Leave out the pictures and set down the rest of the listing below word for word.
★ ★ ★
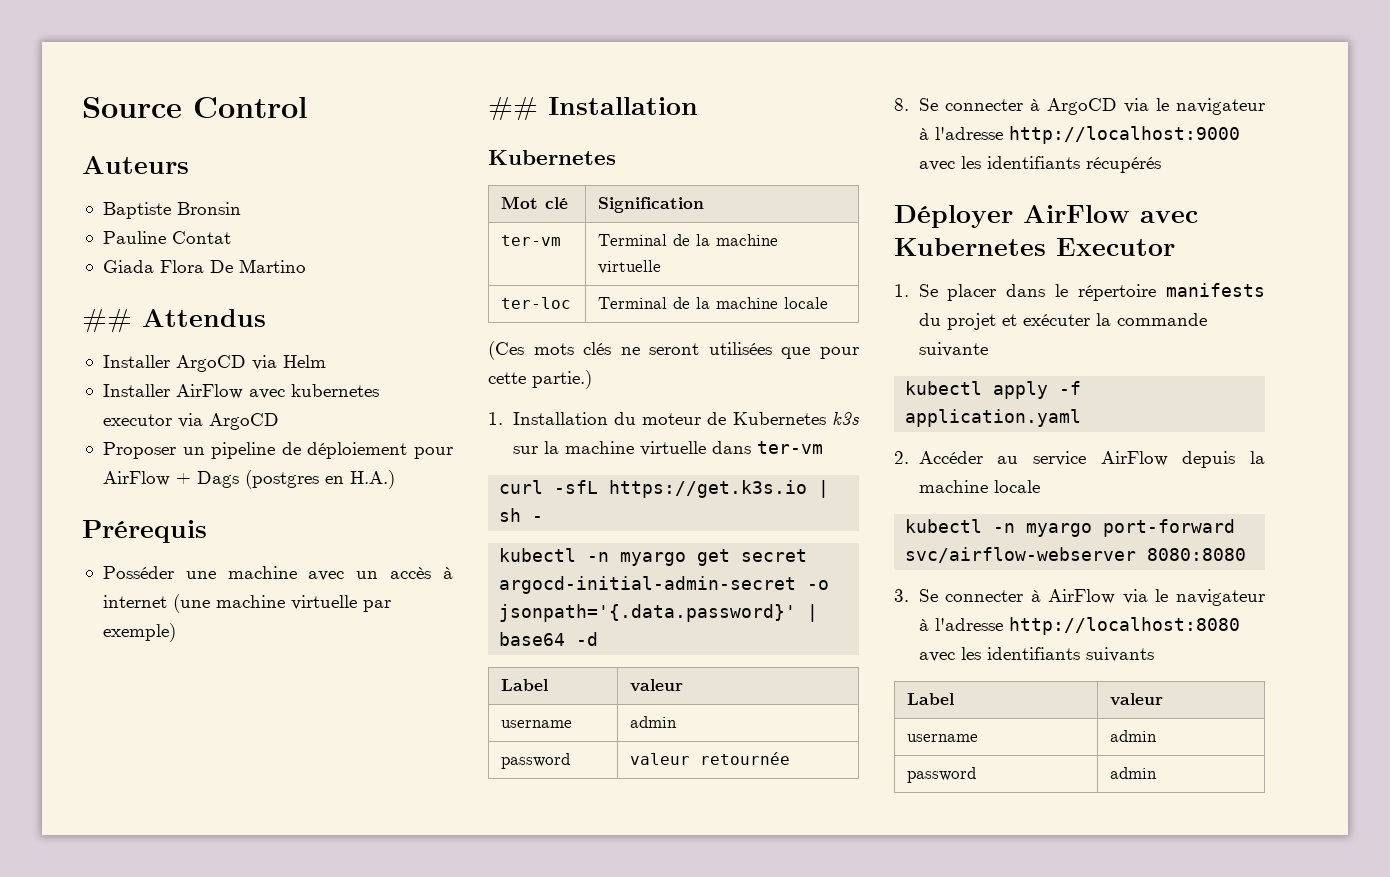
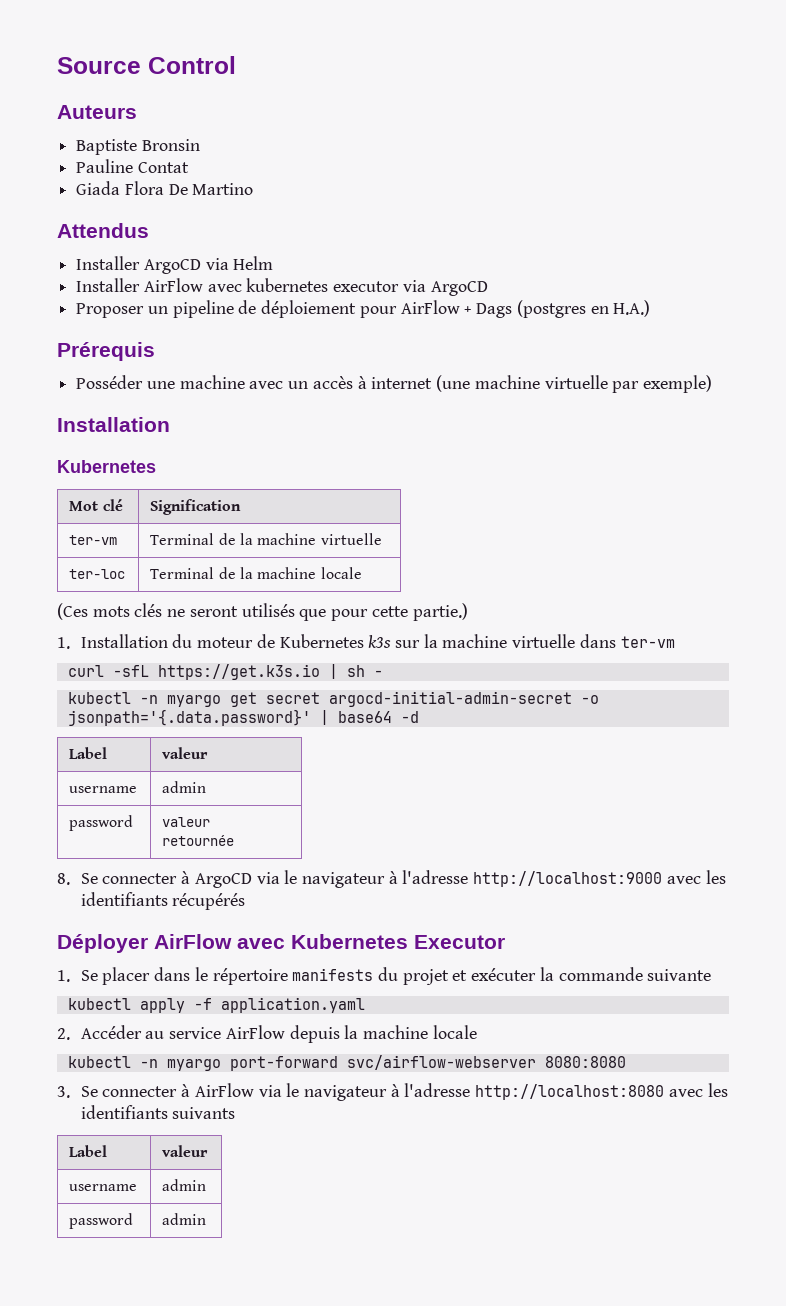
- ## Attendus
+ Attendus
  Posséder une machine avec un accès à internet (une machine virtuelle par exemple)
- ## Installation
+ Installation
- (Ces mots clés ne seront utilisées que pour cette partie.)
+ (Ces mots clés ne seront utilisés que pour cette partie.)

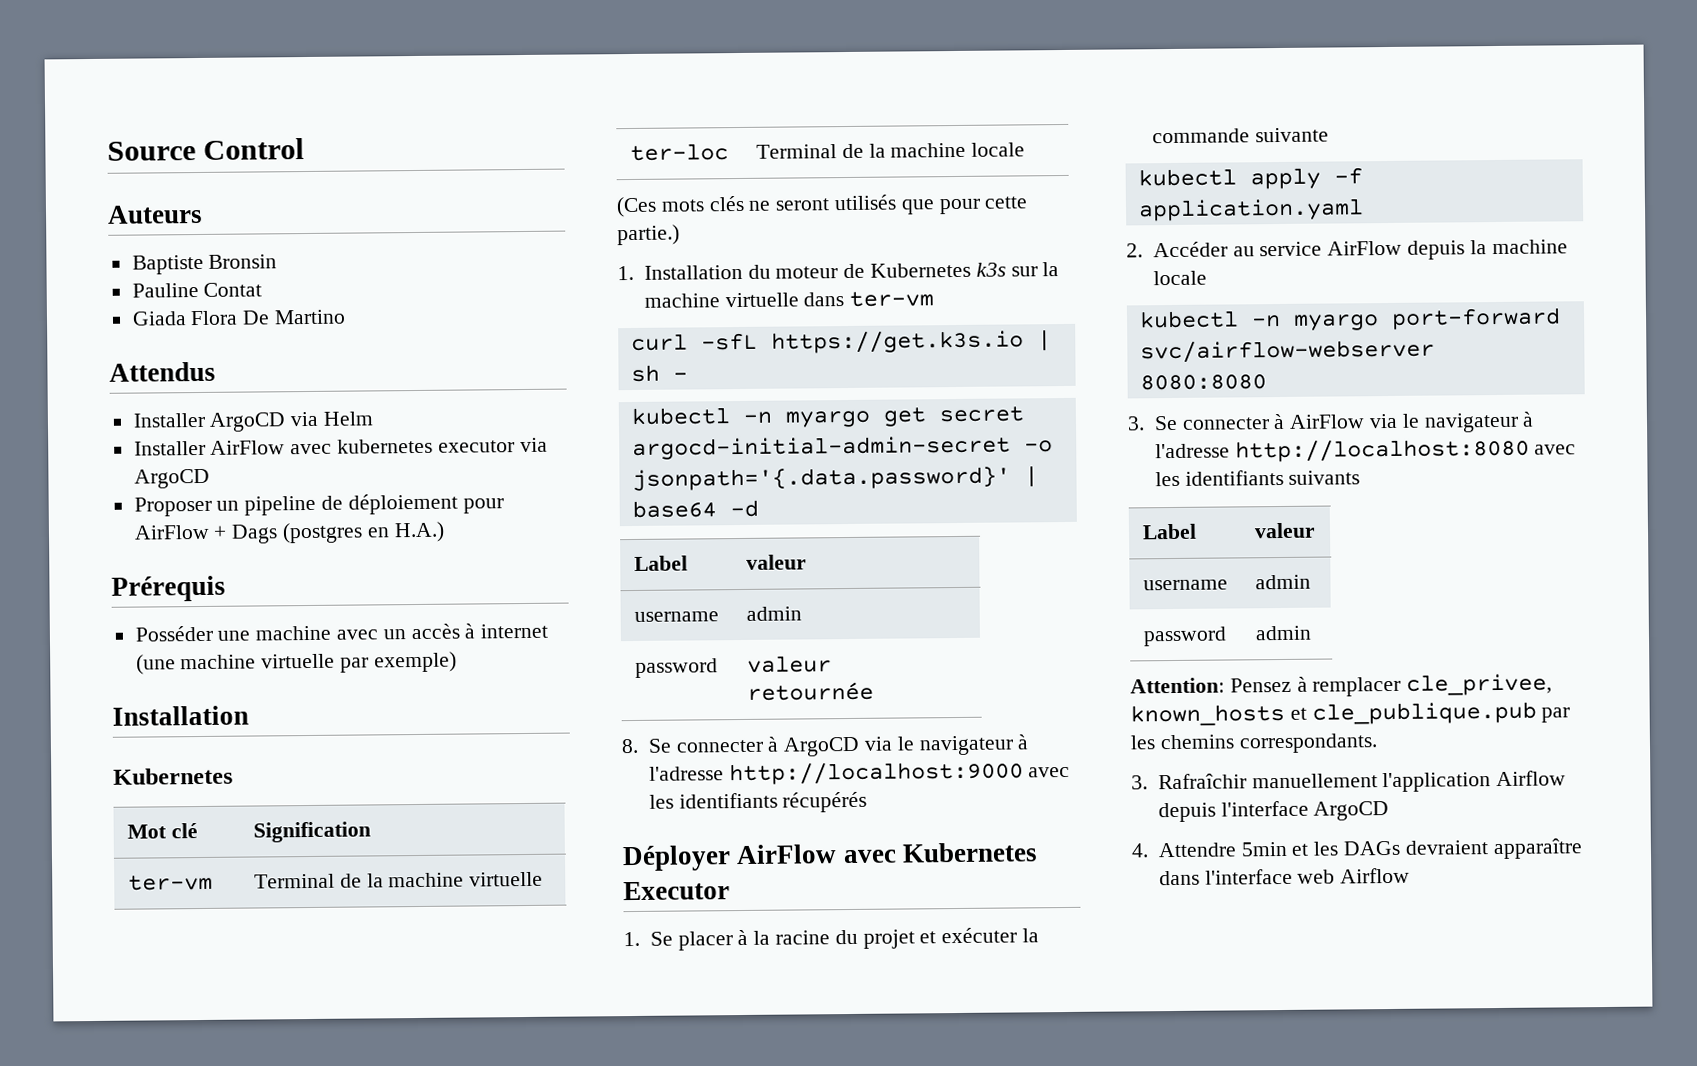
- 1. Se placer dans le répertoire manifests du projet et exécuter la commande suivante
+ 1. Se placer à la racine du projet et exécuter la commande suivante
+ Attention: Pensez à remplacer cle_privee, known_hosts et cle_publique.pub par les chemins correspondants.
+ 3. Rafraîchir manuellement l'application Airflow depuis l'interface ArgoCD
+ 4. Attendre 5min et les DAGs devraient apparaître dans l'interface web Airflow

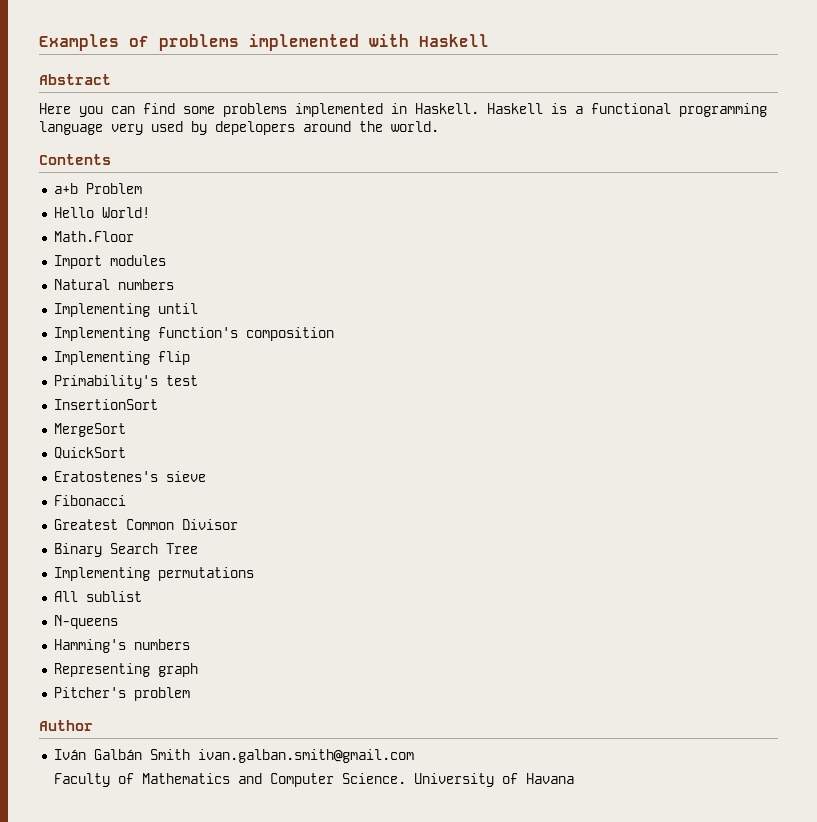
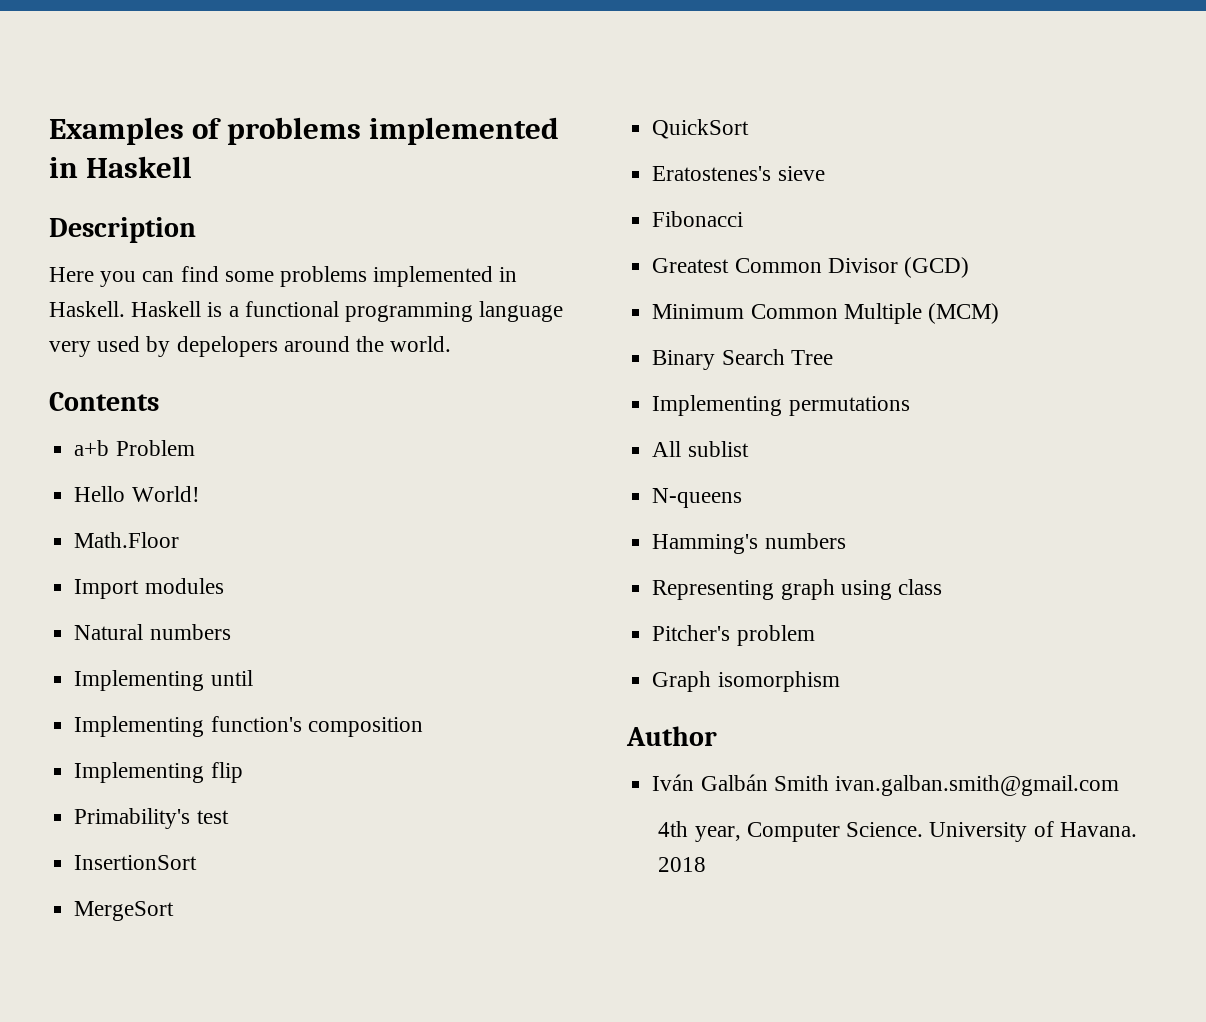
- Examples of problems implemented with Haskell
+ Examples of problems implemented in Haskell
- Abstract
+ Description
- Greatest Common Divisor
+ Greatest Common Divisor (GCD)
+ Minimum Common Multiple (MCM)
- Representing graph
+ Representing graph using class
+ Graph isomorphism
- Faculty of Mathematics and Computer Science.
+ 4th year, Computer Science.
- University of Havana
+ University of Havana. 2018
★ ★ ★
* ANSWER
- ## Attendus
+ Attendus
  Posséder une machine avec un accès à internet (une machine virtuelle par exemple)
- ## Installation
+ Installation
- (Ces mots clés ne seront utilisées que pour cette partie.)
+ (Ces mots clés ne seront utilisés que pour cette partie.)

- 1. Se placer dans le répertoire manifests du projet et exécuter la commande suivante
+ 1. Se placer à la racine du projet et exécuter la commande suivante
+ Attention: Pensez à remplacer cle_privee, known_hosts et cle_publique.pub par les chemins correspondants.
+ 3. Rafraîchir manuellement l'application Airflow depuis l'interface ArgoCD
+ 4. Attendre 5min et les DAGs devraient apparaître dans l'interface web Airflow

- Examples of problems implemented with Haskell
+ Examples of problems implemented in Haskell
- Abstract
+ Description
- Greatest Common Divisor
+ Greatest Common Divisor (GCD)
+ Minimum Common Multiple (MCM)
- Representing graph
+ Representing graph using class
+ Graph isomorphism
- Faculty of Mathematics and Computer Science.
+ 4th year, Computer Science.
- University of Havana
+ University of Havana. 2018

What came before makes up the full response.